Con una trayectoria dilatada en el balonmano –únicamente lastrada por una gravísima lesión en 2009- Alen Muratovic se ha convertido en uno de los fichajes más importantes de este 2022 cuando todavía estamos en enero.

Tras iniciarse en este deporte en su país, su primera experiencia fue en el Frigorificos do Morrazo Cangas (año 2003), dónde en tan sólo dos años se convirtió en uno de los jugadores más destacados de la liga, lo que le llevó a firmar por el desaparecido Atlético Valladolid, dónde defendería la camiseta vallisoletana –y dónde coincidió con su ahora técnico Álvaro Senovilla- durante dos campañas, antes de dejar en las arcas del club la impensable cifra actualmente de 700.000€ para enrolarse en el Flensburg alemán por cuatro temporadas.

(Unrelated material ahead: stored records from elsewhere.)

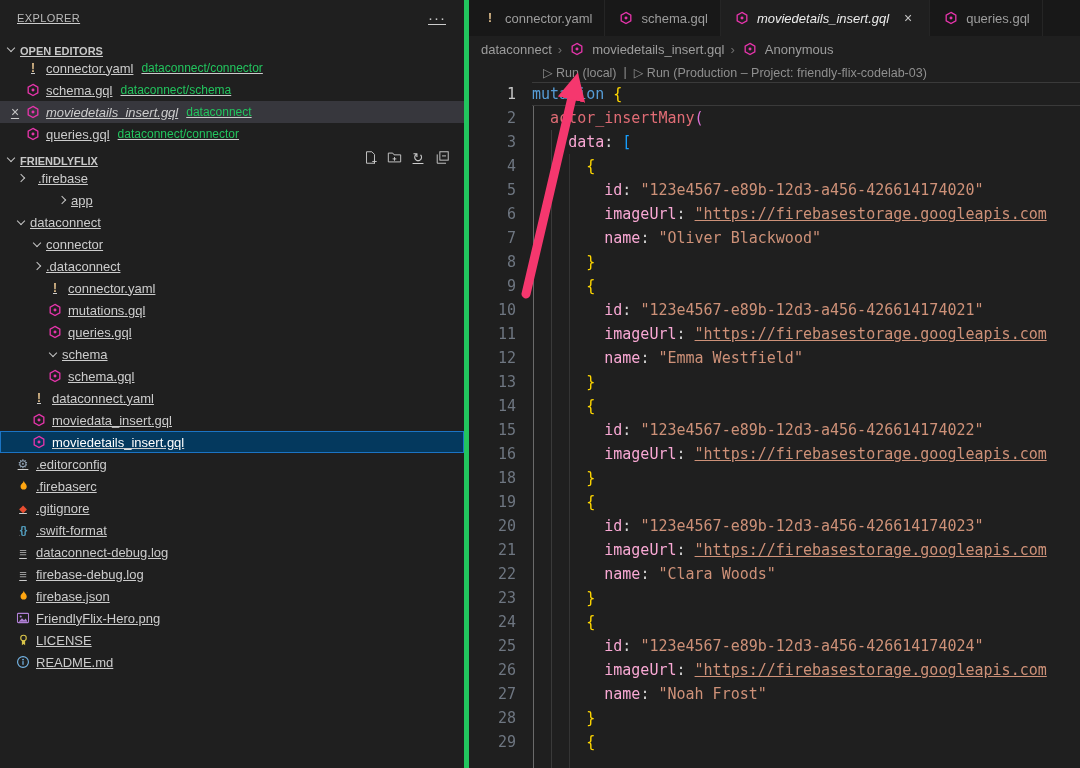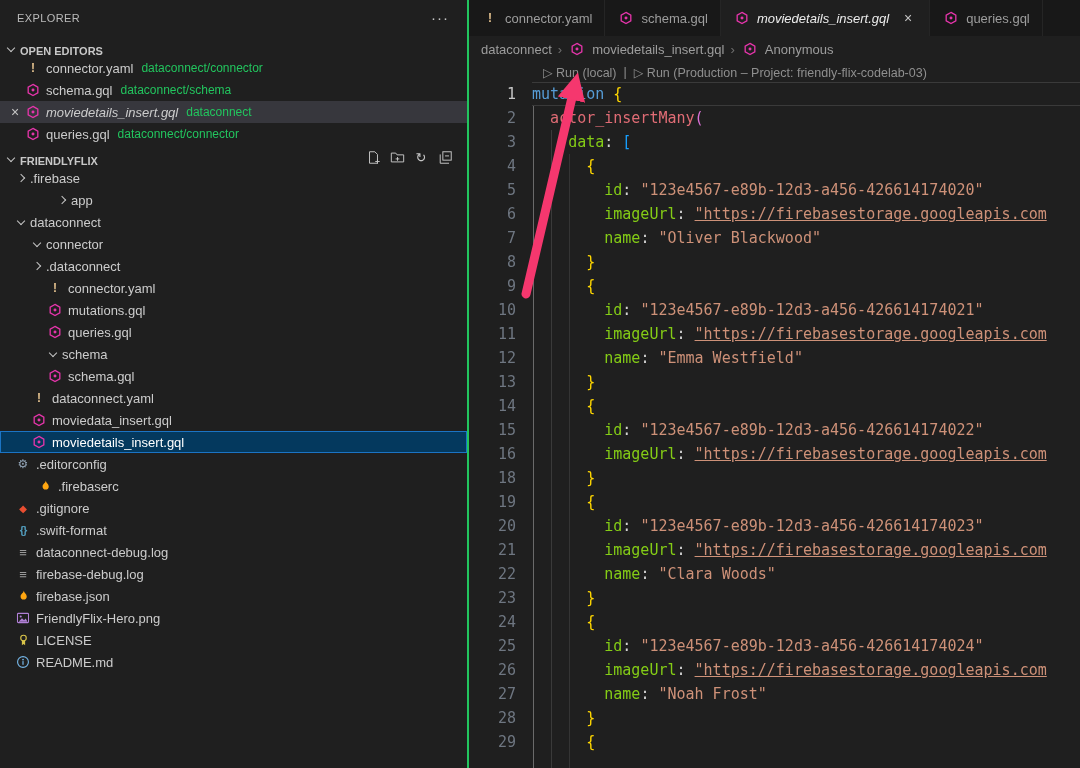"EXPLORER" .sidebar { border-right: 2px solid #22c55e -> 5px solid #22c55e; text-decoration: none -> underline }
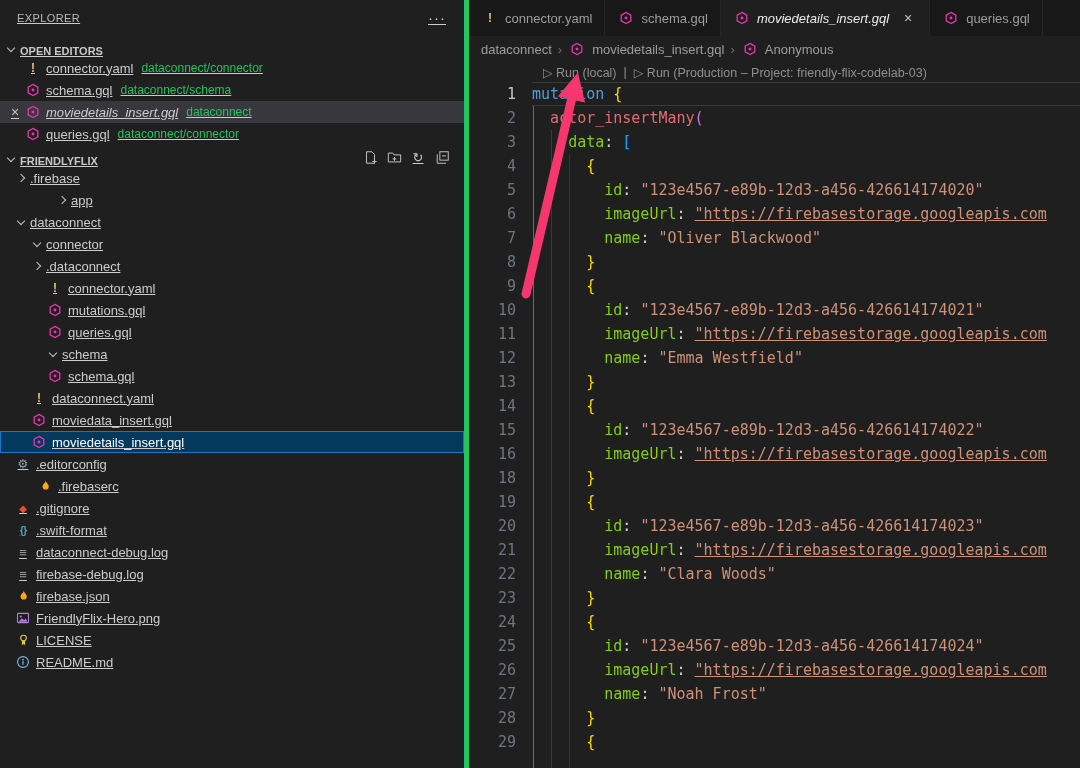"data" .tk-prop { color: #84cc16 -> #f9a8d4 }
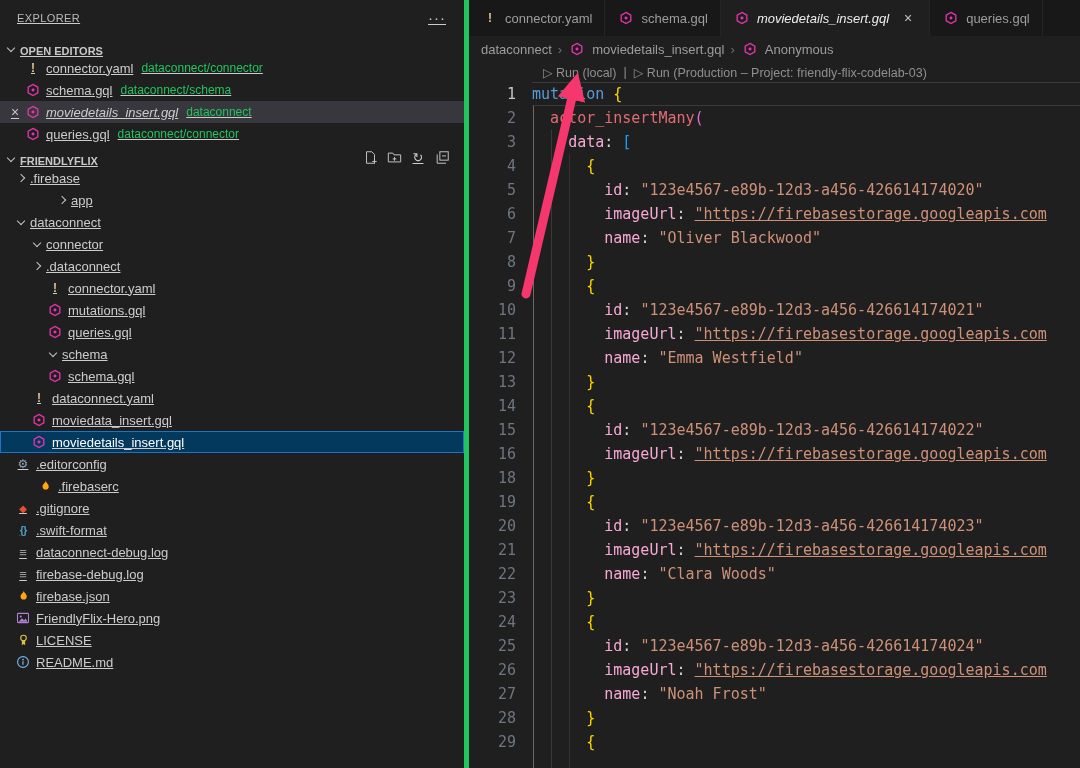".firebase" div.tree-row { gap: none -> 8px }
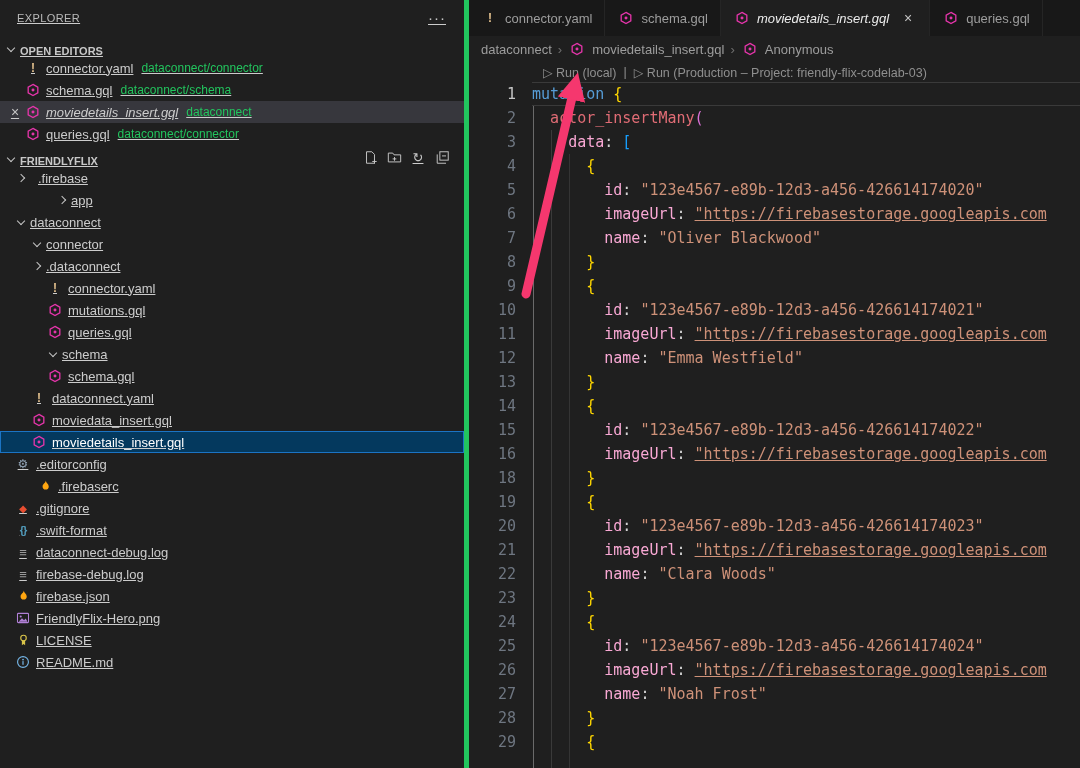".firebaserc" div.tree-row { margin-left: 36px -> none; padding-left: none -> 14px }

La mala fortuna se cebó con el lateral izquierdo, que a los pocos meses de iniciar su andadura sufría una gravísima lesión que lo obligó a retirarse del balonmano hasta que… regresó a Cangas, dónde había conocido a su actual pareja. Allí, tras varios años de inactividad, la buena relación con el presidente Manolo Camiña lo llevó a probarse y a disputar las últimas 8 temporadas con el que considera el equipo de su corazón.

Siempre como uno de los jugadores más destacados de la plantilla, a pesar de las limitaciones provocadas por esa desafortunada acción, Alen fue clave de los éxitos del equipo de O Morrazo y de las salvaciones in extremis, hasta el pasado verano, dónde decidió poner punto a su etapa como jugador.

Las lesiones y los problemas derivados del Covid en el Acanor Novás Valinox, hizo que los dirigentes luchasen por convencerlo y por demostrar que Alen todavía tiene balonmano para rato. Su experiencia y calidad siguen fuera de duda y en O Rosal celebran uno de los fichajes más mediáticos de su historia.

Este miércoles en la sede de uno de los patrocinadores del club, Puntera Zapatos, los aficionados podrán conocerlo en primera persona y participar en varios sorteos. Es necesaria la inscripción previa.